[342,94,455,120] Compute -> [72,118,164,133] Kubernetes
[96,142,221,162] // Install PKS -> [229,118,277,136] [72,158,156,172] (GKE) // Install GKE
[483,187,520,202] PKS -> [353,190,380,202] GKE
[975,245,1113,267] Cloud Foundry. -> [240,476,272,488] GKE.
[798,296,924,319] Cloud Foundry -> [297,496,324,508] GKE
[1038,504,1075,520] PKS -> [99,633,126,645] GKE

--

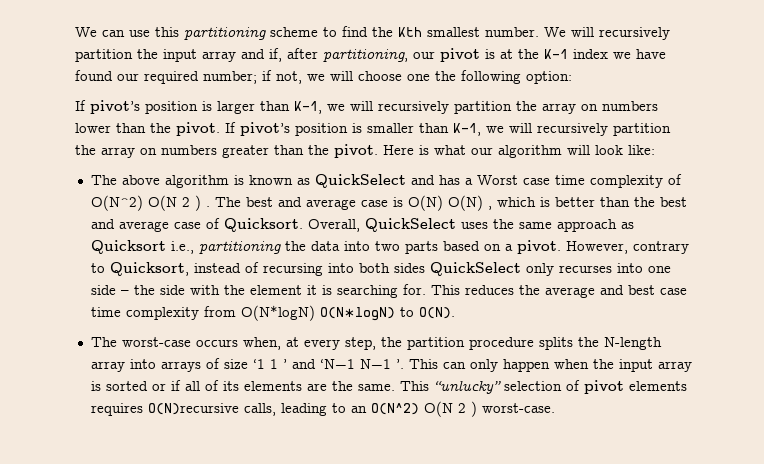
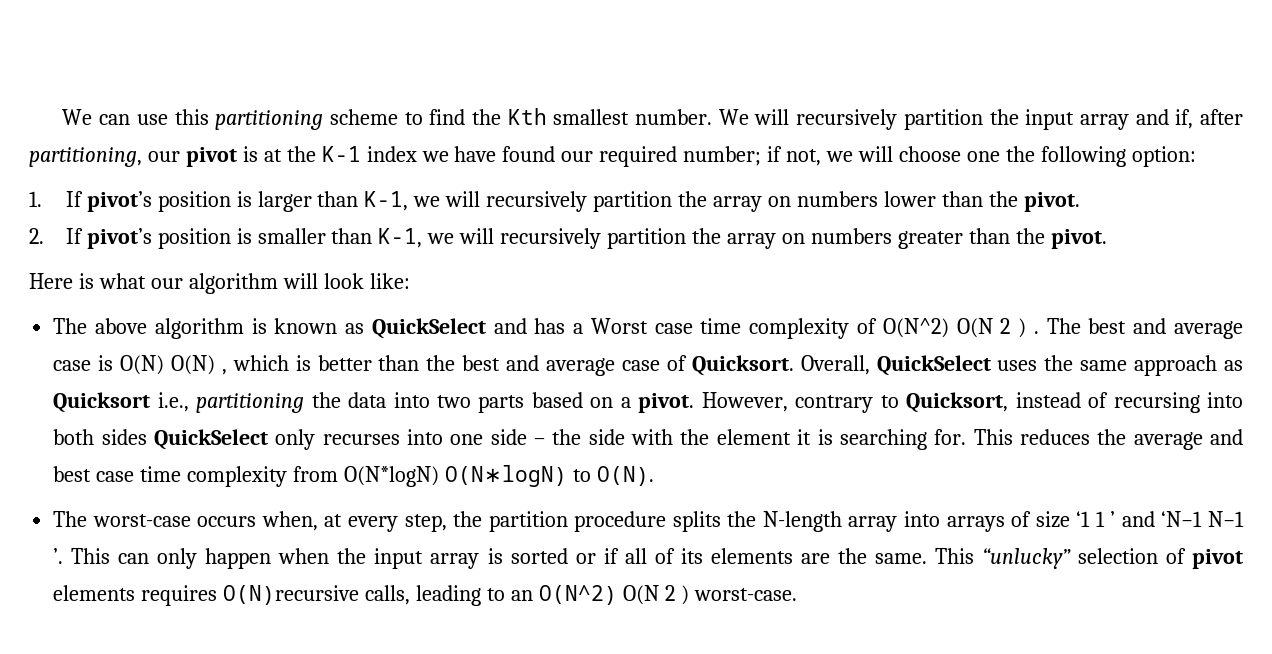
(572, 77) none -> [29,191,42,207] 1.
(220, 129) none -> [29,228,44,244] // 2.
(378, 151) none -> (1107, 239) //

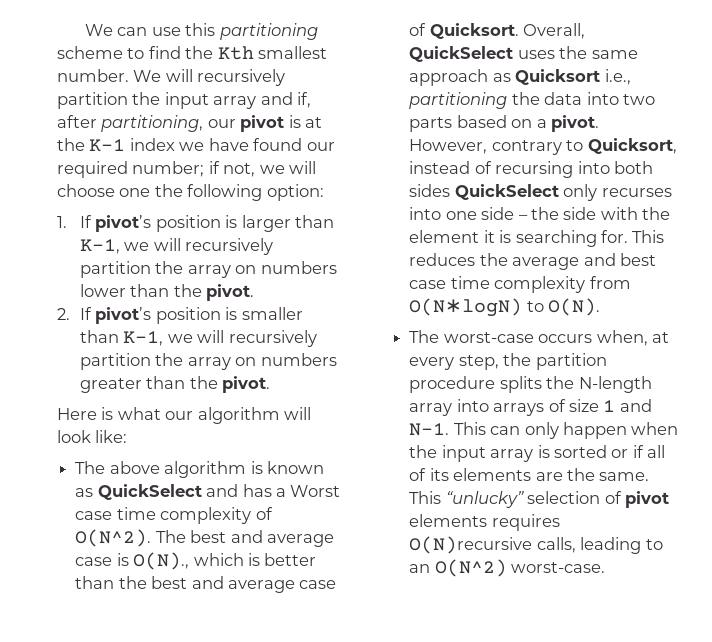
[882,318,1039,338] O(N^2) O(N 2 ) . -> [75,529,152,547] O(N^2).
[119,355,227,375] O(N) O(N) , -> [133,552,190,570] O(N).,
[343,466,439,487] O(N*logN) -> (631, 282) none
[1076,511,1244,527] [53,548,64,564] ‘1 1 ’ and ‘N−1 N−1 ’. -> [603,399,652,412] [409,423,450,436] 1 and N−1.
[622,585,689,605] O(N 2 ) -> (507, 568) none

[Directions for this task] Reproduce the lines above, beginning at the line with "[483,187,520,202] PKS ->" and stopping after the line with "[1038,504,1075,520] PKS ->", exactly as they are.

[Solution]
[483,187,520,202] PKS -> [353,190,380,202] GKE
[975,245,1113,267] Cloud Foundry. -> [240,476,272,488] GKE.
[798,296,924,319] Cloud Foundry -> [297,496,324,508] GKE
[1038,504,1075,520] PKS -> [99,633,126,645] GKE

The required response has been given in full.